THE YELLOW BOOK VOLUME 1 (April 1894)

When John Lane and Elkin Mathews published the first volume of The Yellow Book on 16 April 1894 at The Bodley Head in London, and with Copeland and Day in Boston, the new periodical made a splash on both sides of the Atlantic. Since early spring, editors Henry Harland and Aubrey Beardsley had built up public interest in the quarterly through an aggressive marketing campaign of pre-publication promotional materials and interviews stressing the innovative features of their magazine. Despite the declared aim of distinguishing the periodical by its material quality and attention to bibliographic detail, the first volume appeared with the month misspelt “Aprtl” on the front cover , an error corrected in the subsequent issues. Notably, this printer’s error is now one of the only sure ways to know if a copy of Volume 1 is a first edition. Another distinguishing element of the first edition, Mark Samuels Lasner notes, is the appearance of the publishers’ advertisements at the back of the volume (10).

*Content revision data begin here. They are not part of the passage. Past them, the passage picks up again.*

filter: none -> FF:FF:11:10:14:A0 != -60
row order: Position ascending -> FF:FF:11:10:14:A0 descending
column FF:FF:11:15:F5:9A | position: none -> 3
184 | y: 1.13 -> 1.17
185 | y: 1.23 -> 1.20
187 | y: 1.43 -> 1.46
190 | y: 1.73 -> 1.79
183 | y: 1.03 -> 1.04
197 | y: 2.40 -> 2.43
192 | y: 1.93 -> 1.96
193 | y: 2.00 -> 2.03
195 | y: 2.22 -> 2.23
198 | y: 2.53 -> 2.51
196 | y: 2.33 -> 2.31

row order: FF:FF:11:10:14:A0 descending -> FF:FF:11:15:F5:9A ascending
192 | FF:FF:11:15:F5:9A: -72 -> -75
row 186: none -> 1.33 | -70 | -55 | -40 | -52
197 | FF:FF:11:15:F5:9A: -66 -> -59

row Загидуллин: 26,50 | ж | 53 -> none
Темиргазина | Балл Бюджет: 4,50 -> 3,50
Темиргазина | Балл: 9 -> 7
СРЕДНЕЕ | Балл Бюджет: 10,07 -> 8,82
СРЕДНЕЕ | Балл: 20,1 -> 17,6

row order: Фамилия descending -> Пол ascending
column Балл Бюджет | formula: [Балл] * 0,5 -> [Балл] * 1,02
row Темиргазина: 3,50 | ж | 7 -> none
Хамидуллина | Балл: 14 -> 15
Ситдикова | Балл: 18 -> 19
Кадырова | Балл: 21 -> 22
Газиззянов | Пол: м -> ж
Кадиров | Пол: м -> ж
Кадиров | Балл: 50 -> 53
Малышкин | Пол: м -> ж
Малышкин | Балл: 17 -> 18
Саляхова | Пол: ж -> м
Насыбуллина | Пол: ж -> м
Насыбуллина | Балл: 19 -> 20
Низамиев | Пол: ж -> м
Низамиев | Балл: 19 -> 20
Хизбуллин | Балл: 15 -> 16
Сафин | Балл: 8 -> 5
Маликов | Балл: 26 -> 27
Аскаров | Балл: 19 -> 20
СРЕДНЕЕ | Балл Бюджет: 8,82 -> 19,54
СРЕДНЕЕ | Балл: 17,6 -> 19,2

Branded with distinctive Beardsley designs, the promotional poster and Prospectus anticipated the startling covers the art editor created for the yellow and black octavo. This invitation to judge the book by its cover proved irresistible to critics. Vanity Fair observed “the much-expected new quarterly…comes in a wondrous ugly cover” (240), while the Nation sneered that it is “bound in boards of a hideous yellow color, with a design, only more hideous than frivolous, in violent black” (390). Frederick Wedmore of The Academy specifically connected the magazine’s physical appearance to its reception: “Its cover, I am sorry to say, might go a long way to damn it as a serious venture; for tasteful people can only suppose that the design was a joke of a third-rate order, sent back as unacceptable from the office of Pick-me-up ” (349), referring to a popular illustrated comic weekly. Decried as vulgar and decadent, the avant-garde magazine was associated by conservative critics with an upstart suburbia acquiring its taste in mass culture: “you can see young men going home from their labour in the city, bearing the work deferentially under their arms; it flames out from the forehead of many an ‘occasional table’ in Brixton and Bayswater. For the great world likes to be told what it must admire, especially when it is told to admire something new” (Rev. of The Yellow Book 1, National Observer ).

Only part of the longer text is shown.